(EXTRACTED ENTRIES)
┄┄┄┄┄┄┄┄┄┄

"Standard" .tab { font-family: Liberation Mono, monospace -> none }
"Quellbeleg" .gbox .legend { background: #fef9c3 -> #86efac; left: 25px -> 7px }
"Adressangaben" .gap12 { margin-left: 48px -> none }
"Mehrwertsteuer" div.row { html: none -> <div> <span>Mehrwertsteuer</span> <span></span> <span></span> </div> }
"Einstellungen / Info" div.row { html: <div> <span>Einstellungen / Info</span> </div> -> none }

┄┄┄┄┄┄┄┄┄┄

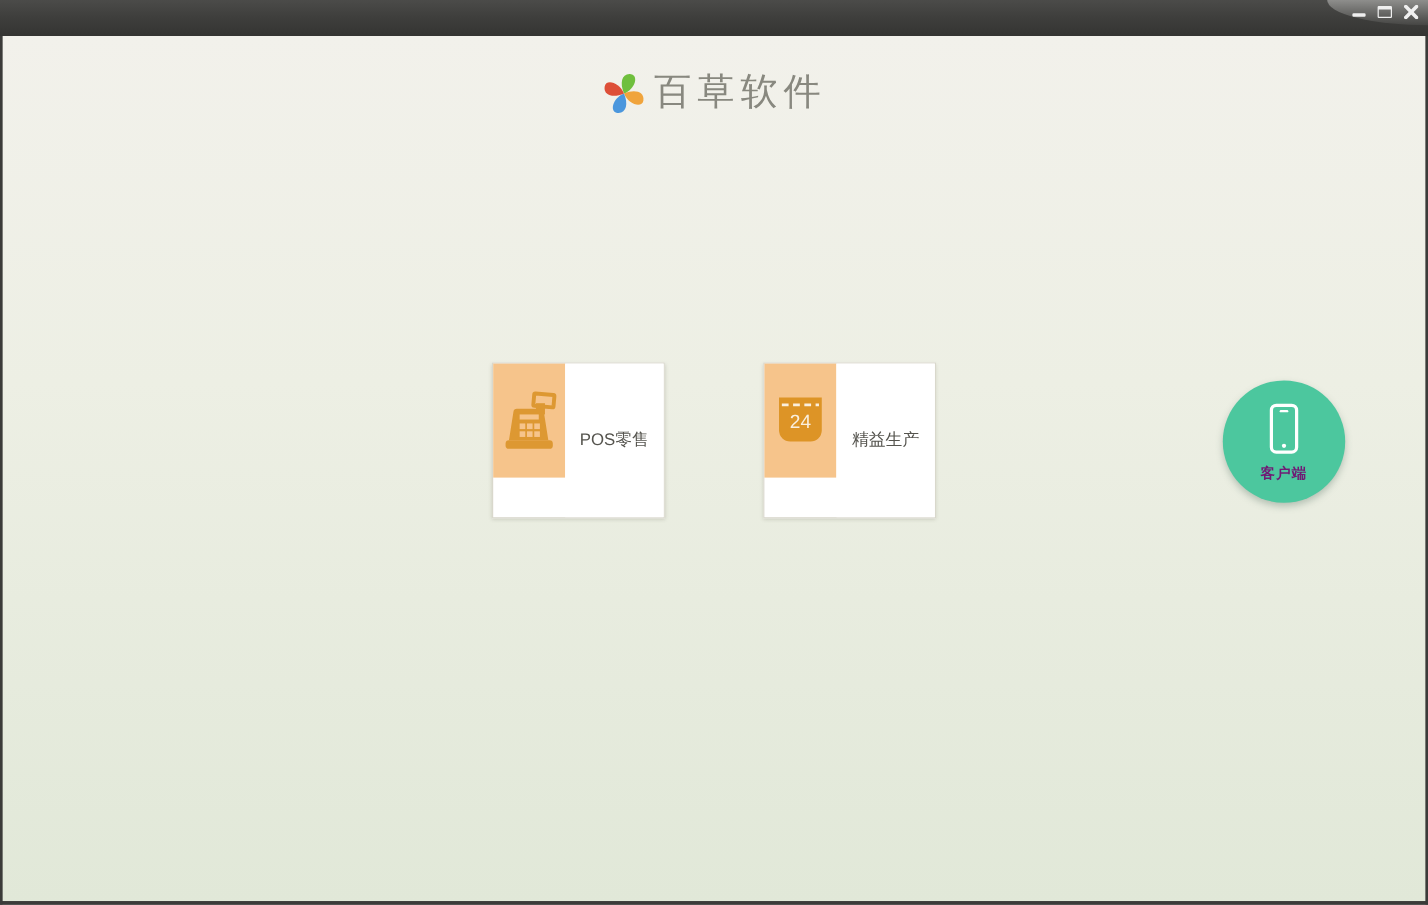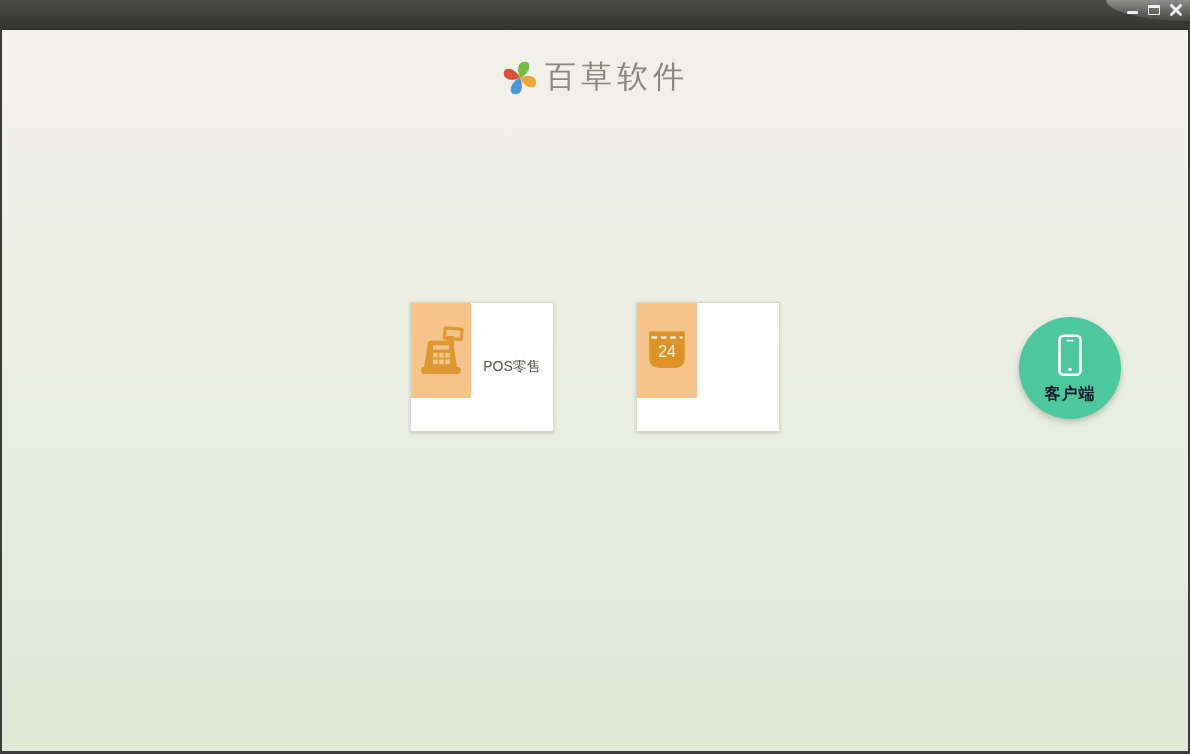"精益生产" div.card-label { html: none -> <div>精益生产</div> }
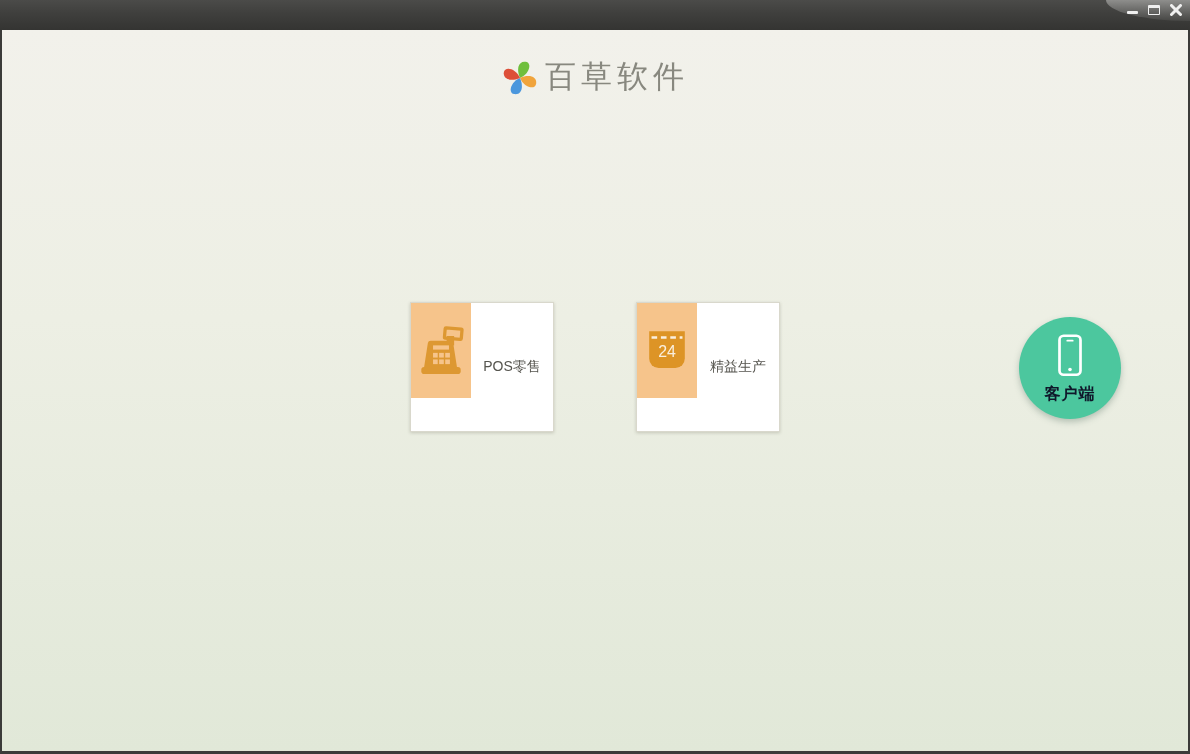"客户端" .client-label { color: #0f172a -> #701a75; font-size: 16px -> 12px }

┄┄┄┄┄┄┄┄┄┄

(EXERCISE OBJECTIVE) Quote the data above from the line containing "background: #fef9c3 ->" to the line containing "html: <div> <span>Einstellungen", inclusive, and stop.

(ANSWER FOR THE TASK)
"Quellbeleg" .gbox .legend { background: #fef9c3 -> #86efac; left: 25px -> 7px }
"Adressangaben" .gap12 { margin-left: 48px -> none }
"Mehrwertsteuer" div.row { html: none -> <div> <span>Mehrwertsteuer</span> <span></span> <span></span> </div> }
"Einstellungen / Info" div.row { html: <div> <span>Einstellungen / Info</span> </div> -> none }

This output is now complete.